Indeed, no EU member state has official diplomatic relations with Taiwan, even though Taipei is a member of the World Trade Organisation (WTO).
"EU-Taiwan trade relations continue to improve and we have recently strengthened our mechanism of consultation," said John Clancy, spokesperson for EU Trade Commissioner Karel De Gucht.
However, he was also mindful of China, telling EurActiv that the Commission was of the opinion that "an FTA with Taiwan is not necessarily the ultimate means to enhance trade".
"In the most optimistic scenario, we could explore in the long term the idea of an FTA with Taiwan, in case Taiwan-China relations improve," Clancy said.
Indeed, relations between Beijing and Taipei have improved since new Taiwanese President Ma Ying-Jeou took office in March 2008. His conciliatory approach to China allowed the signature in June 2010 of what is considered to be the most important trade deal ever signed between the two countries.
After that pact, "a complete FTA with China is very possible," Lin told EurActiv.

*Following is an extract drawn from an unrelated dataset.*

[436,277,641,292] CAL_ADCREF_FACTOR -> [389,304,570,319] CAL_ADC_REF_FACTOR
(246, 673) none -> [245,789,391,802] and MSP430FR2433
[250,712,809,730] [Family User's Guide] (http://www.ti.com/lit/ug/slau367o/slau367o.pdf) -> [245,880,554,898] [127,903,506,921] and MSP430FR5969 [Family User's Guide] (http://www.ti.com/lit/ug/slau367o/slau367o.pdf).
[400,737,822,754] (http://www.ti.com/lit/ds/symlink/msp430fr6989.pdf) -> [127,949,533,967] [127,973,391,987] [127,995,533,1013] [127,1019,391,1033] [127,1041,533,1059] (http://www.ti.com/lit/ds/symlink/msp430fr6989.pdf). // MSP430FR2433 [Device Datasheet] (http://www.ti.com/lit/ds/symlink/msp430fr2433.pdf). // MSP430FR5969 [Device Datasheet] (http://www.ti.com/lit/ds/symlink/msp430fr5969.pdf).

This could produce a complete new scenario, with Taiwan becoming a sort of bridgehead to China for EU firms and vice versa.

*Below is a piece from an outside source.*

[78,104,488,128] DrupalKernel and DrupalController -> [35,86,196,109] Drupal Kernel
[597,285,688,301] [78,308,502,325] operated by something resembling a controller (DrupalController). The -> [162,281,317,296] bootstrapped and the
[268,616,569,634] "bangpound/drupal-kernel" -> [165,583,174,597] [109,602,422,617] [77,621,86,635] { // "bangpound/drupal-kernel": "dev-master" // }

In the meantime, to offset the potential negative consequences of the deal with Seoul on EU-Taiwan trade, Taipei is increasing its direct investment, especially in Central and Eastern Europe, where Taiwanese ICT firms already own a number of manufacturing facilities.
"Our direct investment in Central Europe (especially Slovakia and Hungary) will alleviate some of the pressures resulting from the EU-South Korea FTA," Lin said.

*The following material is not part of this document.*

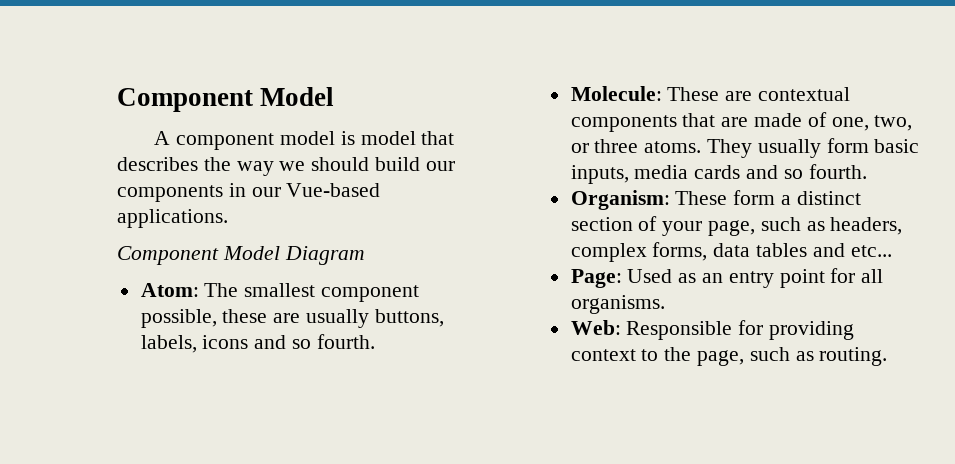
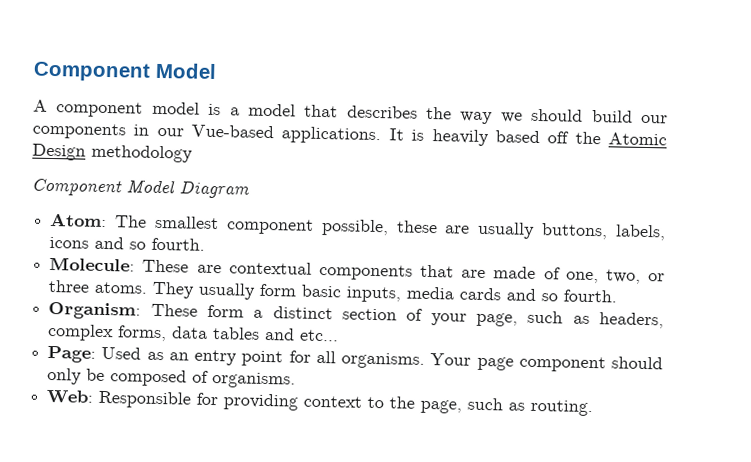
(355, 138) none -> [229,107,240,116] a
(228, 218) none -> [388,128,668,147] [32,143,193,163] It is heavily based off the Atomic Design methodology
(665, 304) none -> [430,353,664,373] [47,367,297,389] Your page component should only be composed of organisms.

EU-Japan deal more distant
However, a deal with Japan will be more difficult to negotiate as the impact on EU industry will inevitably be bigger.
The EU’s trade volume with Japan is twice the size of that with South Korea, and four times bigger than with Taiwan. In 2009, EU exports to Japan amounted to around €36 billion, while imports were worth a total of €55 billion.
Against this background, it is clear that any trade deal with Tokyo will be watched very cautiously by EU negotiators in order to avoid repercussions for European jobs and industry.
Despite these obstacles, Tokyo harbours high hopes that the EU’s new approach to bilateral trade will help further its case.
The EU’s Trade Strategy, presented in November 2010, originally featured friendly wording regarding EU-Japan relations, triggering speculation that negotiations on an FTA could start as early as next year. The final wording is more cautious than the initial draft, but improving trade relations with Japan remains an official priority for the European Commission.
At the G20 summit in November in Seoul, the EU and Japan held a series of high-level bilateral meetings and the Tokyo press reported extensively about trade discussions. However, the Commission denies that any concrete developments are imminent at the moment.
– 15 Dec. 2010: Commission-Council-Parliament "trialogue" talks expected to seal final compromise on safeguard clause for EU-South Korea trade deal.
– Jan. 2011: European Parliament’s committee on international trade to vote on safeguard clause.
– Feb. 2011: Parliament plenary to vote on safeguard clause.
– 1 July 2011: EU-South Korea FTA enters into force.